Recent research has shown that dsRNAs can transfer from plants to humans and other animals through food. The biotech industry has always claimed that genetically engineered DNA or RNA is destroyed by human digestion, eliminating the danger of these mutant organisms damaging human genes or human health. But many biotech scientists say otherwise. They point to evidence that the manipulated RNA finds its way into our digestive systems and bloodstreams, potentially damaging or silencing vital human genes.”

 

OCA also points out the indirect health consequences. The chemical compound used in the RNA manipulation process is one that also combats plant pests. So what might conceivably happen when you compromise the fruit’s ability to fend off insects? As noted by OCA, most likely, growers will have to start using more pesticides—on a fruit that’s already among the most heavily sprayed. In the end, all those pesticides end up in your body and, certainly, avoiding toxic exposures is important if you want to protect your health.

 

Despite What You Are Told GE Crops Are NOT the ‘Most Tested’ Product in the World

 

 

It’s important to realize that genetically engineered (GE) foods have never been proven safe for human consumption over a lifetime, let alone over generations. Monsanto and its advocates claim genetically engineered crops are “the most-tested food product that the world has ever seen.” What they don’t tell you is that:

a.Industry-funded research predictably affects the outcome of the trial. This has been verified by dozens of scientific reviews comparing funding with the findings of the study. When industry funds the research, it’s virtually guaranteed to be positive. Therefore, independent studies must be done to replicate and thus verify results

b.The longest industry-funded animal feeding study was 90 days, which recent research has confirmed is FAR too short. In the world’s first independently funded lifetime feeding study, massive health problems set in during and after the 13th month, including organ damage and cancer

c.Companies like Monsanto and Syngenta rarely if ever allow independent researchers access to their patented seeds, citing the legal protection these seeds have under patent laws. Hence, independent research is extremely difficult or nearly impossible to conduct. If these scientists get seeds from a farmer, they sue them into oblivion as one of their favorite tactics is to use the legal system to their advantage. Additionally, virtually all academic agricultural research is controlled by Monsanto as they are the primary supporters of these departments and none will risk losing their funding from them

d.There is no safety monitoring. Meaning, once the GE item in question has been approved, not a single country on earth is actively monitoring and tracking reports of potential health effects

 

Middle School Student’s Brilliant Experiment

 

 

Speaking of research; while there’s no research to support the long-term safety of GMOs, studies do show that organic foods are safer than their conventional counterparts in terms of toxic exposure, and likely far more nutritious as well.

 

Three years ago, middle school student Ria Chhabra created a science fair project to help settle a debate between her parents, revolving around whether or not organic foods have merit.
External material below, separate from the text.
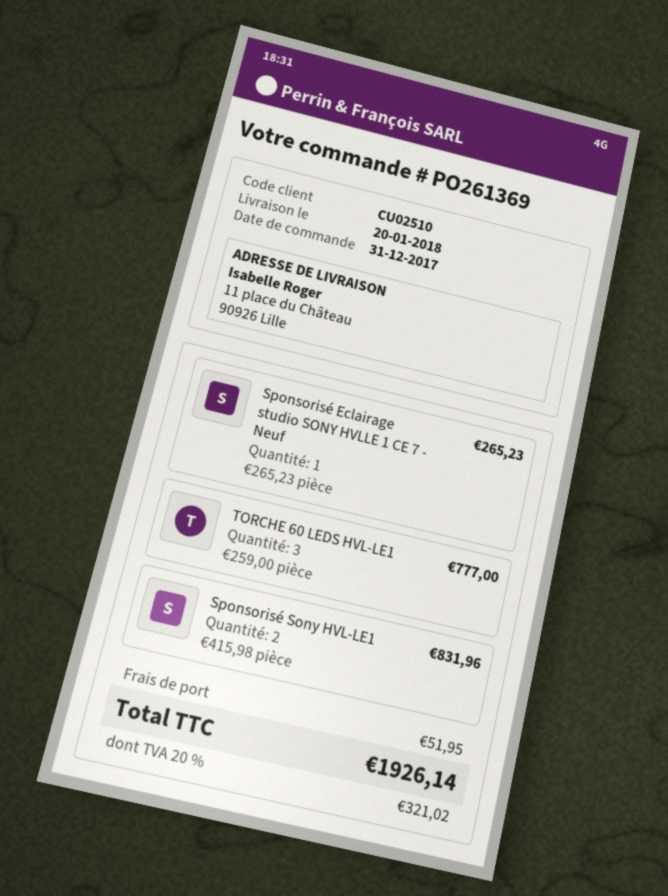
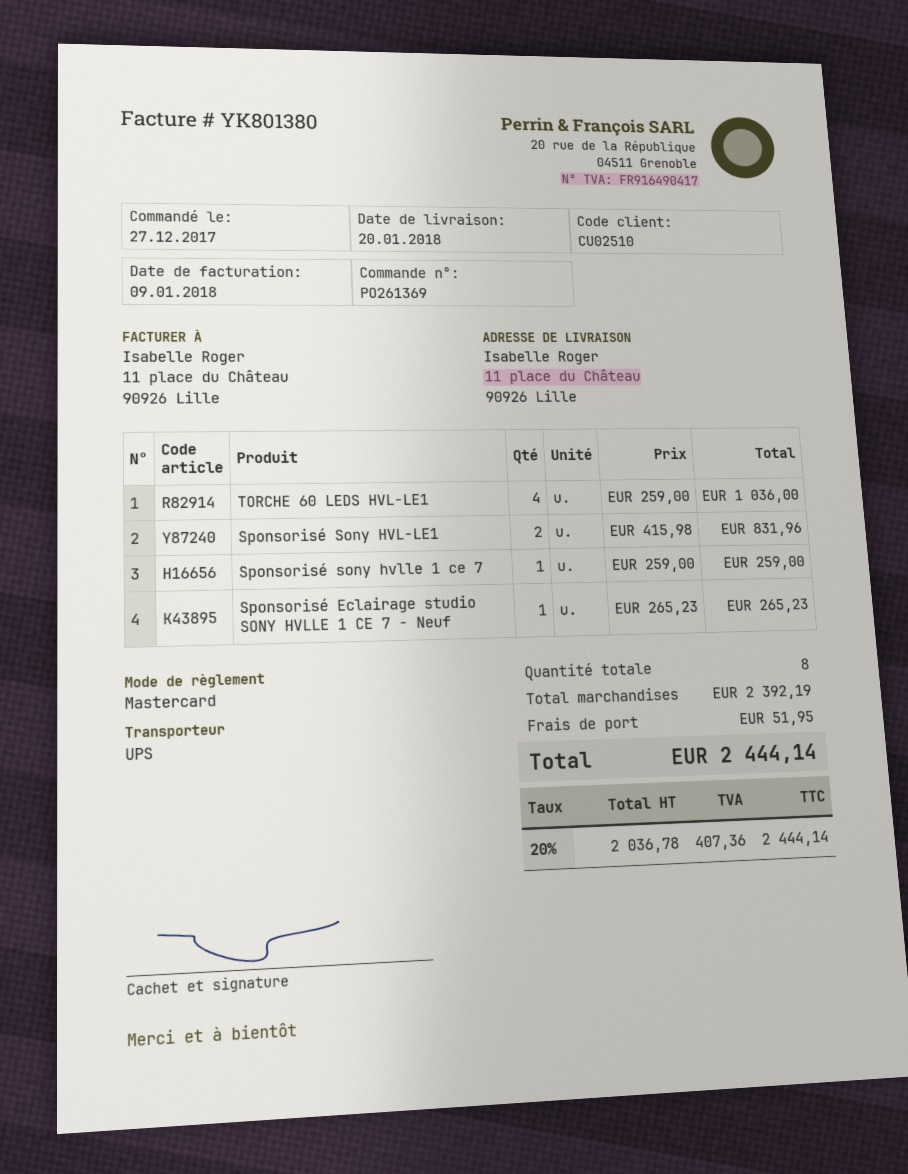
order date: 2017-12-31 -> 2017-12-27
TORCHE 60 LEDS HVL-LE1: 3 x 259.00 = 777.00 -> 4 x 259.00 = 1036.00
Sponsorisé sony hvlle 1 ce 7: none -> 1 x 259.00 = 259.00
tax: 20% = 321.02 -> 20% = 407.36
total: 1926.14 -> 2444.14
Now 16 and a sophomore at Clark High School in Plano, Texas, Ria’s continued research into the effect of organic food on fruit flies has earned her top honors in a national science competition, and her work was recently published in the respected scientific journal, PloS One.7 As reported by the New York Times:8

 

 

“The research, titled Organically Grown Food Provides Health Benefits to Drosophila Melanogaster, tracked the effects of organic and conventional diets on the health of fruit flies. By nearly every measure, including fertility, stress resistance and longevity, flies that fed on organic bananas and potatoes fared better than those who dined on conventionally raised produce.

 

 

While the results can’t be directly extrapolated to human health, the research nonetheless paves the way for additional studies on the relative health benefits of organic versus conventionally grown food…

 

 

The difference in outcomes among the flies fed different diets could be due to the effects of pesticide and fungicide residue from conventionally raised foods. Or it could be that the organic-fed flies thrived because of a higher level of nutrients in the organic produce. One intriguing idea raises the question of whether organically raised plants produce more natural compounds to ward off pests and fungi, and whether those compounds offer additional health benefits to flies, animals and humans who consume organic foods.”

 

While the scientific merit of organic food continues to be studied and debated among scientists and laypeople alike, the issue has been settled in the Chhabra household. According to Ria, all the fresh produce the family buys is now organic.

 

 

 

Keep Fighting for Labeling of Genetically Engineered Foods

 

 

 

 

While California Prop. 37 failed to pass last November, by a very narrow margin, the fight for GMO labeling is far from over. The field-of-play has now moved to the state of Washington, where the people’s initiative 522, “The People’s Right to Know Genetically Engineered Food Act,” will require food sold in retail outlets to be labeled if it contains genetically engineered ingredients. As stated on LabelitWA.org:

 

 

“Calorie and nutritional information were not always required on food labels. But since 1990 it has been required and most consumers use this information every day. Country-of-origin labeling wasn’t required until 2002. The trans fat content of foods didn’t have to be labeled until 2006. Now, all of these labeling requirements are accepted as important for consumers. The Food and Drug Administration (FDA) also says we must know with labeling if our orange juice is from fresh oranges or frozen concentrate.

 

 

Doesn’t it make sense that genetically engineered foods containing experimental viral, bacterial, insect, plant or animal genes should be labeled, too? Genetically engineered foods do not have to be tested for safety before entering the market. No long-term human feeding studies have been done. The research we have is raising serious questions about the impact to human health and the environment.

 

 

I-522 provides the transparency people deserve. I-522 will not raise costs to consumers or food producers. It simply would add more information to food labels, which manufacturers change routinely anyway, all the time. I-522 does not impose any significant cost on our state. It does not require the state to conduct label surveillance, or to initiate or pursue enforcement. The state may choose to do so, as a policy choice, but I-522 was written to avoid raising costs to the state or consumers.”

 

Remember, as with CA Prop. 37, they need support of people like YOU to succeed. Prop. 37 failed with a very narrow margin simply because we didn’t have the funds to counter the massive ad campaigns created by the No on 37 camp, led by Monsanto and other major food companies. Let’s not allow Monsanto and its allies to confuse and mislead the people of Washington and Vermont as they did in California. So please, I urge you to get involved and help in any way you can, regardless of what state you live in.

•No matter where you live in the United States, please donate money to these labeling efforts through the Organic Consumers Fund.

•If you live in Washington State, please sign the I-522 petition. You can also volunteer to help gather signatures across the state.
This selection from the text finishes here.